When you install PostgreSQL and connect to it, you may notice some default databases like postgres, template1, and template0. But have you ever wondered what actually happens internally when you create a new database, and how PostgreSQL stores metadata about these databases?
In this blog, we will explore:
* What happens during PostgreSQL installation
* The role of template databases
* The internal mechanics of CREATE DATABASE
* The detailed structure and purpose of the system catalog tables pg_database and pg_stat_database
* Useful SQL queries for inspecting database metadata
What Happens When PostgreSQL is Installed?

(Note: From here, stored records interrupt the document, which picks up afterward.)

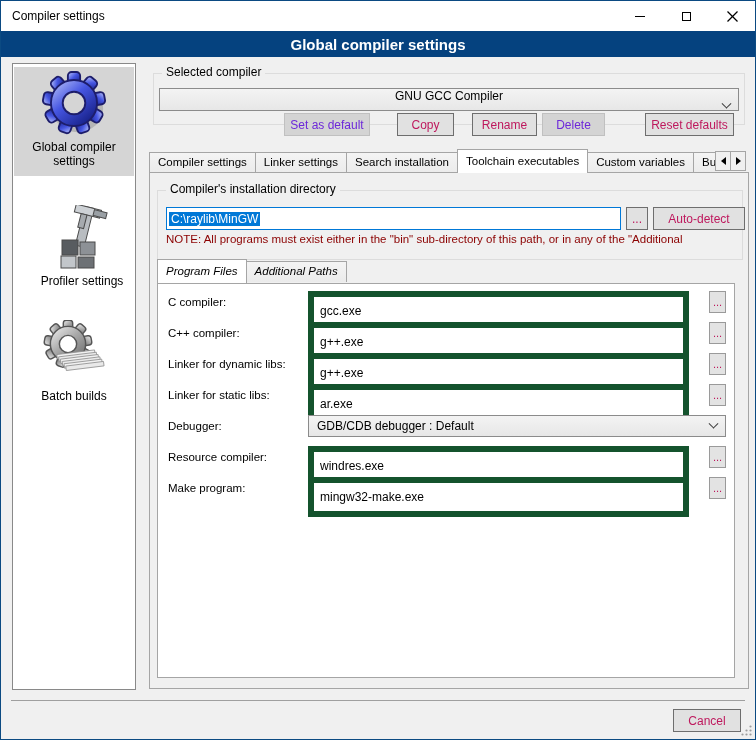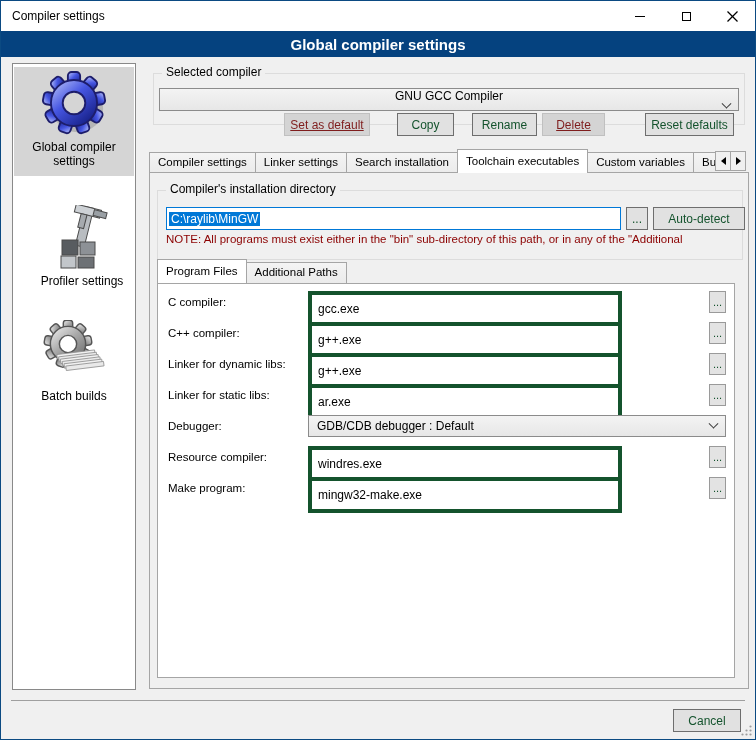"Set as default" .btn.disabled { color: #7f1d1d -> #6d28d9; text-decoration: underline -> none }
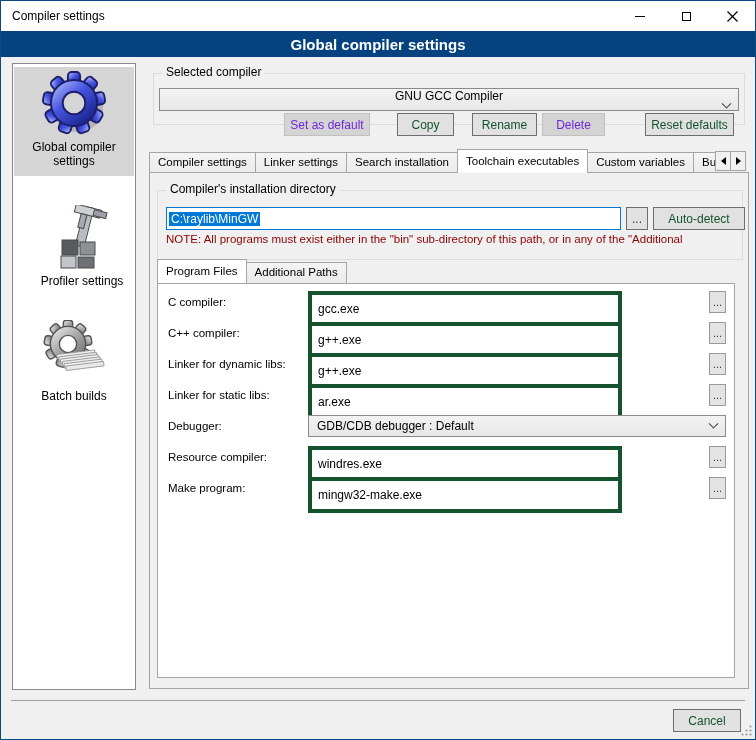"Copy" .btn { color: #14532d -> #be185d }
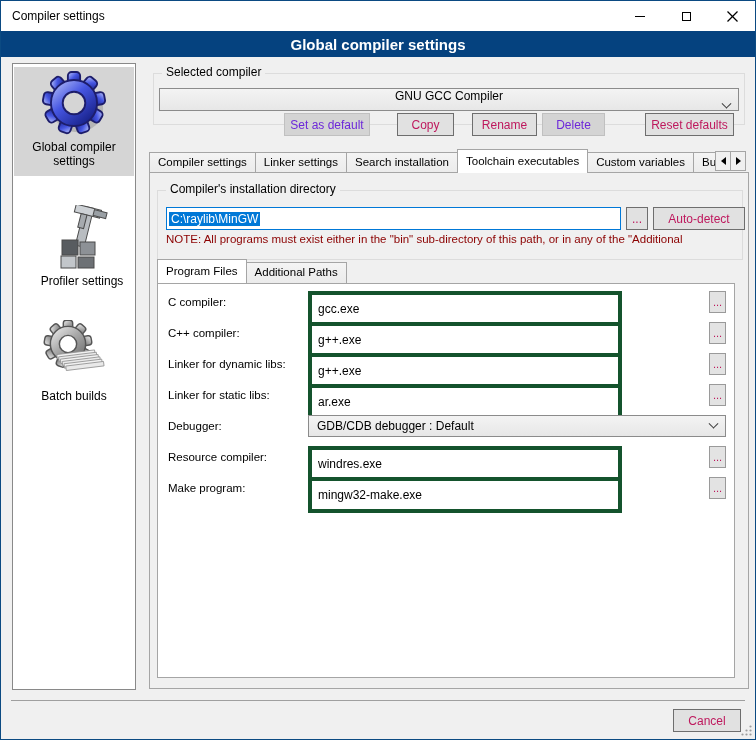"Program Files" .subtabs { align-items: flex-end -> center; font-style: none -> italic }
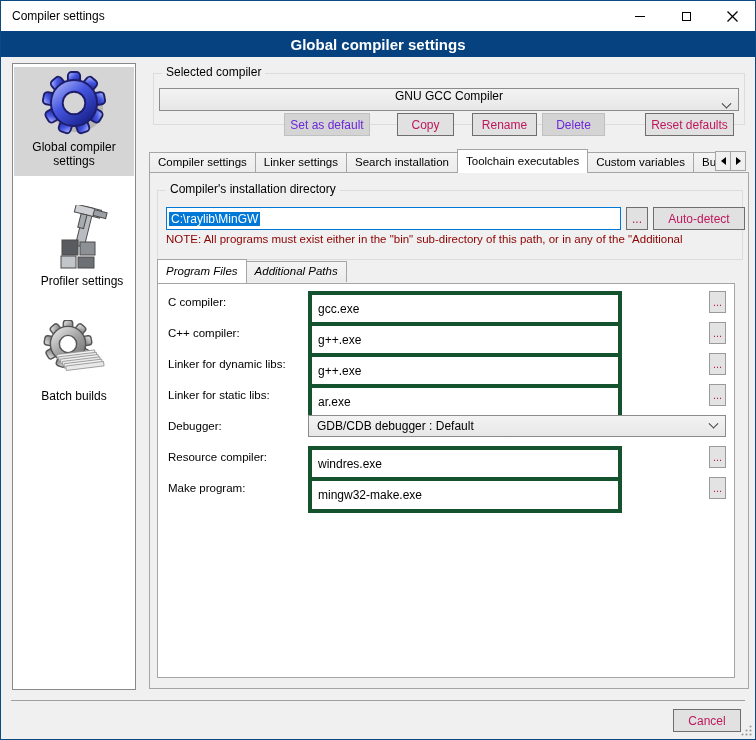"gcc.exe" .field-input { border: 4px solid #14532d -> 6px solid #14532d; width: 314px -> 381px }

When PostgreSQL is initialized using the initdb process, it creates a database cluster, which is essentially a collection of databases managed by a single PostgreSQL server instance. This initialization process:
* Creates the default directories and configuration files required for operation.
* Initializes system catalogs, which store essential metadata.
* Creates three default databases automatically:
1. Postgres: a general-purpose default database for users.
2. template1: The default template database used as a source when creating new databases.
3. template0: a clean, unmodified template database reserved for special use cases.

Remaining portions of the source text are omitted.